DESCRIPTION OF THE TASK => The line holding "- Productivity and Prevent Burnout" and every line after it through the end of the entries below: retype these exactly and nothing more.

INFORMATION =>
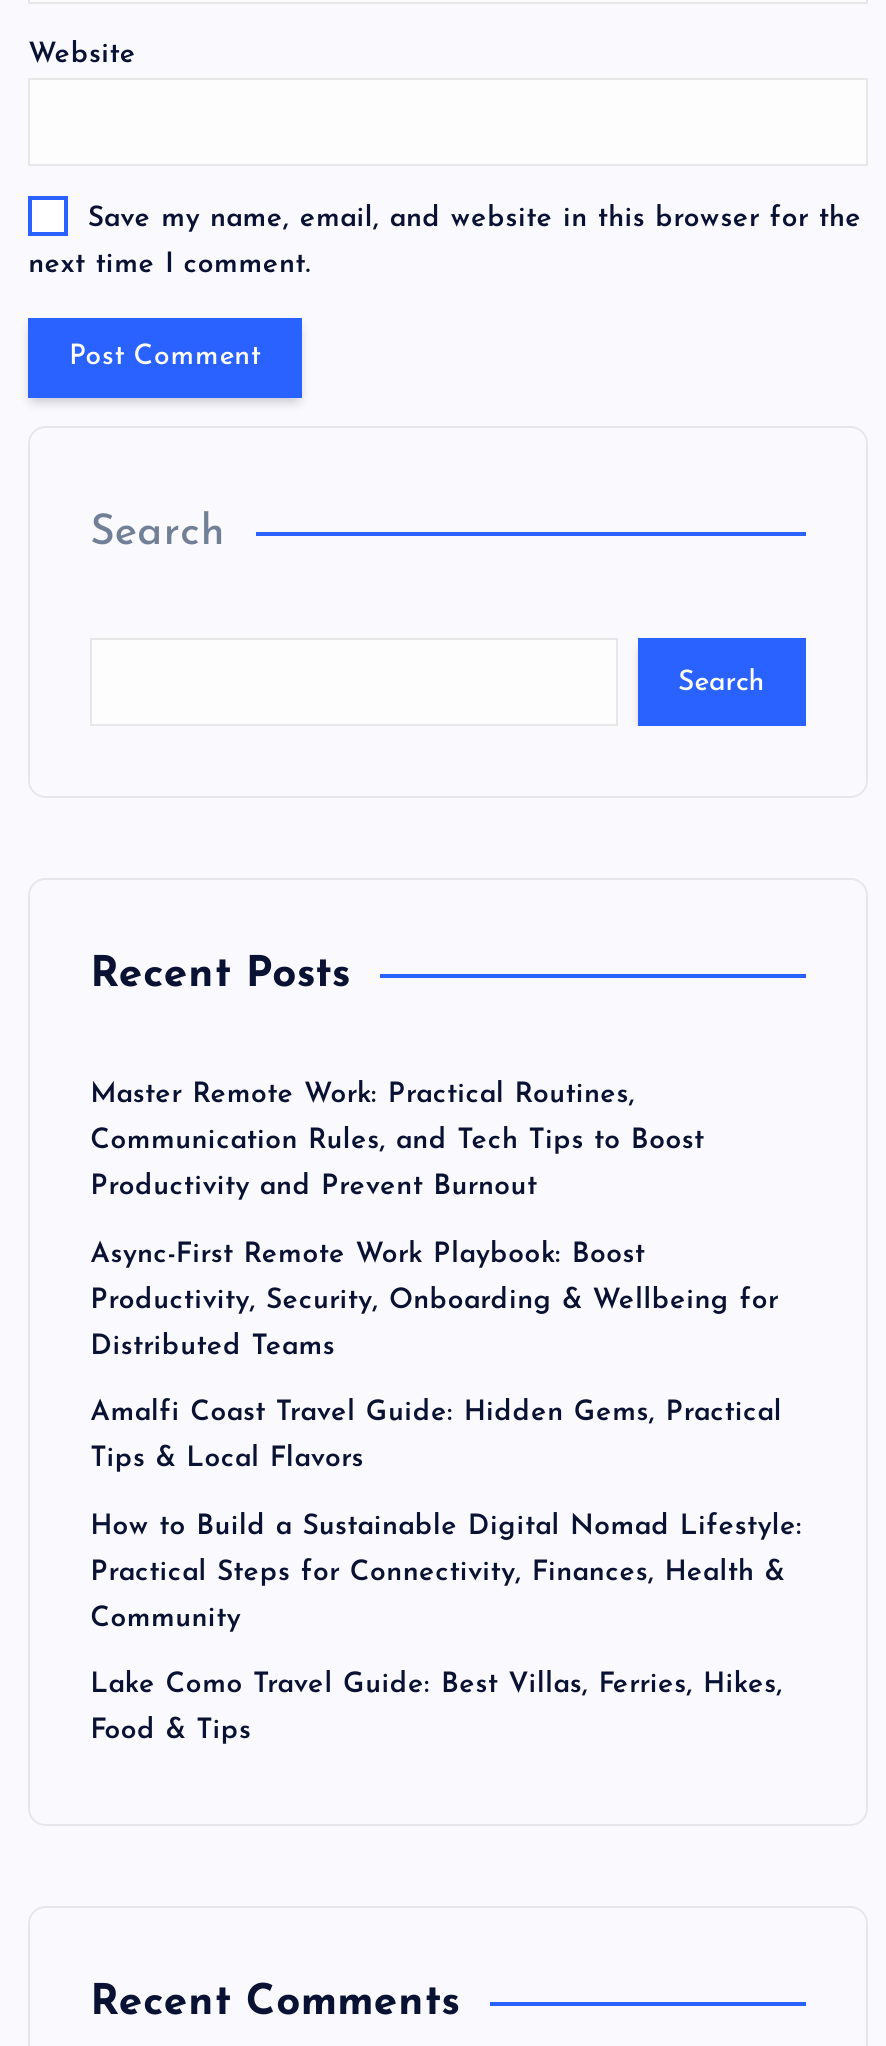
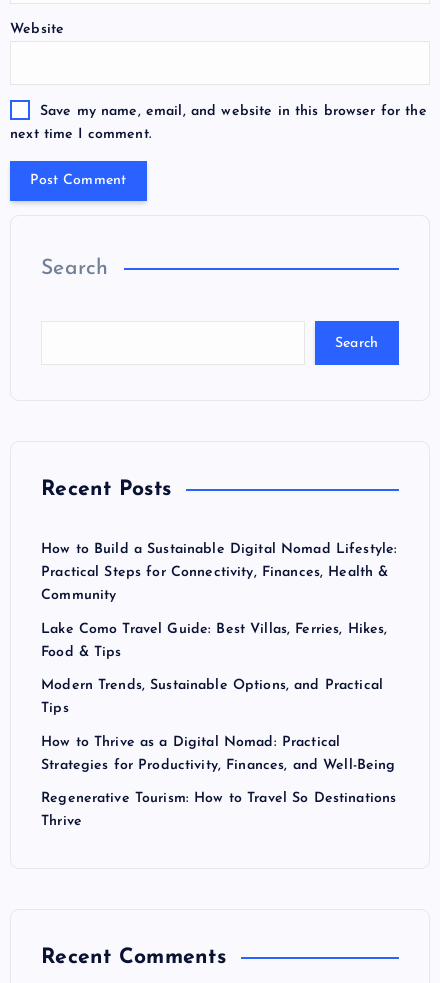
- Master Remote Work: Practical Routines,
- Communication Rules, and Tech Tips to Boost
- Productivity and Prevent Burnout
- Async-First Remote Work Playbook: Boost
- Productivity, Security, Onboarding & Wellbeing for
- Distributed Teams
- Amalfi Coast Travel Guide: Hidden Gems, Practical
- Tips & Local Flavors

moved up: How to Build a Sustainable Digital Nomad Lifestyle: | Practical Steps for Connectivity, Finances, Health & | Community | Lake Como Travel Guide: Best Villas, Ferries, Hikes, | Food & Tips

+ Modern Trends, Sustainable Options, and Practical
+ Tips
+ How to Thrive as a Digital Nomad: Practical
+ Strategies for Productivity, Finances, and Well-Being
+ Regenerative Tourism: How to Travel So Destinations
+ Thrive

EXERCISE ANSWER =>
- Productivity and Prevent Burnout
- Async-First Remote Work Playbook: Boost
- Productivity, Security, Onboarding & Wellbeing for
- Distributed Teams
- Amalfi Coast Travel Guide: Hidden Gems, Practical
- Tips & Local Flavors

moved up: How to Build a Sustainable Digital Nomad Lifestyle: | Practical Steps for Connectivity, Finances, Health & | Community | Lake Como Travel Guide: Best Villas, Ferries, Hikes, | Food & Tips

+ Modern Trends, Sustainable Options, and Practical
+ Tips
+ How to Thrive as a Digital Nomad: Practical
+ Strategies for Productivity, Finances, and Well-Being
+ Regenerative Tourism: How to Travel So Destinations
+ Thrive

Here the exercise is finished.